(Revision comparison data)

==============================

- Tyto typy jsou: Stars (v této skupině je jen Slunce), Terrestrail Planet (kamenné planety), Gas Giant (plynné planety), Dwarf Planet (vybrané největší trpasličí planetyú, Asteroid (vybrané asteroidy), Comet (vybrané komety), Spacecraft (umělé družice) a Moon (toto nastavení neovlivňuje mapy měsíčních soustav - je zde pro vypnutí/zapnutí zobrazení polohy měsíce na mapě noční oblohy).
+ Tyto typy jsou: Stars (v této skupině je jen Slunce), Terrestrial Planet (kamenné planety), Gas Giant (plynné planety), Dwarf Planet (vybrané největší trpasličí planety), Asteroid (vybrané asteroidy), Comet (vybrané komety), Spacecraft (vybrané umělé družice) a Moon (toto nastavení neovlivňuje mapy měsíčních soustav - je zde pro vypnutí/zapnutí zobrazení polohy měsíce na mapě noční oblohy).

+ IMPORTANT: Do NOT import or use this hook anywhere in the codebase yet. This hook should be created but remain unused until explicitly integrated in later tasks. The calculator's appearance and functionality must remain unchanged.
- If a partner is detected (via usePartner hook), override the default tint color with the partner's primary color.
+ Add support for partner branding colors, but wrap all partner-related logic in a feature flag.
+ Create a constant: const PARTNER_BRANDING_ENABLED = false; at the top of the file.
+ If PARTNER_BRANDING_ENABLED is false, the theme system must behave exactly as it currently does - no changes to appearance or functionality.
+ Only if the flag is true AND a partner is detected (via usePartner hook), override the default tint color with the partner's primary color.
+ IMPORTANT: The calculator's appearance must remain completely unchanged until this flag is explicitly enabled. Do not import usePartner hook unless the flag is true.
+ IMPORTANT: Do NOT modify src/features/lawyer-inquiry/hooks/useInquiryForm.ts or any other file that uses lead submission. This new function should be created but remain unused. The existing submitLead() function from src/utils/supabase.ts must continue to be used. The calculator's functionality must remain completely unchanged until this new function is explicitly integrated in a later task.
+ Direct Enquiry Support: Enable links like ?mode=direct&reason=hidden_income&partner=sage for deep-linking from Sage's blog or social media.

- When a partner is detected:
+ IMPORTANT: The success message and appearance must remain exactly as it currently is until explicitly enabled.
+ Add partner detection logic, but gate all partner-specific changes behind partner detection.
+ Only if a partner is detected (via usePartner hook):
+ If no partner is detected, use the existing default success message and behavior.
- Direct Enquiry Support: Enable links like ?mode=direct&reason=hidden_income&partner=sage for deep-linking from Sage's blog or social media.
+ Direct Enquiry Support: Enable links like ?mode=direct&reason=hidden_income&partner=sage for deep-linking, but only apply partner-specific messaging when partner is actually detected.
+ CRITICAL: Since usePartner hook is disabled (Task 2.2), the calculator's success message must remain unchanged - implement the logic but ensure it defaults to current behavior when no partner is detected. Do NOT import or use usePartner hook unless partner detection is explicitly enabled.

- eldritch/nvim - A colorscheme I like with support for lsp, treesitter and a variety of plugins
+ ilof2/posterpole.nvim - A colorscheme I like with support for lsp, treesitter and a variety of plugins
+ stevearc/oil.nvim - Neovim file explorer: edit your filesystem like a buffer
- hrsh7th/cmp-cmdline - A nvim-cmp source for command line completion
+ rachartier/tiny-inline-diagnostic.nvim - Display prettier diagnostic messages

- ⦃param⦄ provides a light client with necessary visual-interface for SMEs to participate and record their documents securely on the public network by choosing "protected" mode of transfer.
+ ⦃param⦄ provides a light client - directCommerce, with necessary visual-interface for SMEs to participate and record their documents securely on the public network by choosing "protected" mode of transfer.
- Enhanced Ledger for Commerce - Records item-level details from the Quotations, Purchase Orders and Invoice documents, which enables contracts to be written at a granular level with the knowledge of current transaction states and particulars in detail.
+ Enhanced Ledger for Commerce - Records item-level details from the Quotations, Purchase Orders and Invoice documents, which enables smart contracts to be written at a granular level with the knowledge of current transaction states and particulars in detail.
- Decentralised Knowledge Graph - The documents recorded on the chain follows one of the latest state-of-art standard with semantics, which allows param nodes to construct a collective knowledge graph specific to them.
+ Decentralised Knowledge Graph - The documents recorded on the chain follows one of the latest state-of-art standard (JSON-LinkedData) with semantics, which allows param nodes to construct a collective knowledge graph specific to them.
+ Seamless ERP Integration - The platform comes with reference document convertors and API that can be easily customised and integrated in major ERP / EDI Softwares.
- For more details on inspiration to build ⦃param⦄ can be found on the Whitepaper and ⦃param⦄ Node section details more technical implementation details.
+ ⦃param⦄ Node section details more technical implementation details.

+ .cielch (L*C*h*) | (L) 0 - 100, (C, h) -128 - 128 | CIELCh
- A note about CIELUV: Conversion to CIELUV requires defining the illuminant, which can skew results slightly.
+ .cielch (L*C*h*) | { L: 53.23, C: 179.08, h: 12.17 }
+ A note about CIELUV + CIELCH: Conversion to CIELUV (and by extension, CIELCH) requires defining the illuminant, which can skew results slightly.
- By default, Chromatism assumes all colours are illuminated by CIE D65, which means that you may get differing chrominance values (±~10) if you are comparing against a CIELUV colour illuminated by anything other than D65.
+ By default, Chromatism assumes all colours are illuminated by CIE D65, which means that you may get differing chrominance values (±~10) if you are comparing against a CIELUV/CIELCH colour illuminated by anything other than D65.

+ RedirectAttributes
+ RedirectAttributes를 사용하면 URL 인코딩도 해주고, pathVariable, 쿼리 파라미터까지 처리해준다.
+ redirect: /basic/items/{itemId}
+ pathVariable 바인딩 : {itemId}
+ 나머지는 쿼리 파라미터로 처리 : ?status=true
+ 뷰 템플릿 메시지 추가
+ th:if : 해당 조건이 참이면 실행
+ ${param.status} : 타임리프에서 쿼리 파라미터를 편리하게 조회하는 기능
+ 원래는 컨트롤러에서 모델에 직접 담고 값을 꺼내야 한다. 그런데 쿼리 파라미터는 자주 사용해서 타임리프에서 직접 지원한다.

==============================

# Assigned task
Count up the lines in the entries that hold "collective", and respond with that count and no other text.

# Solution to the problem
2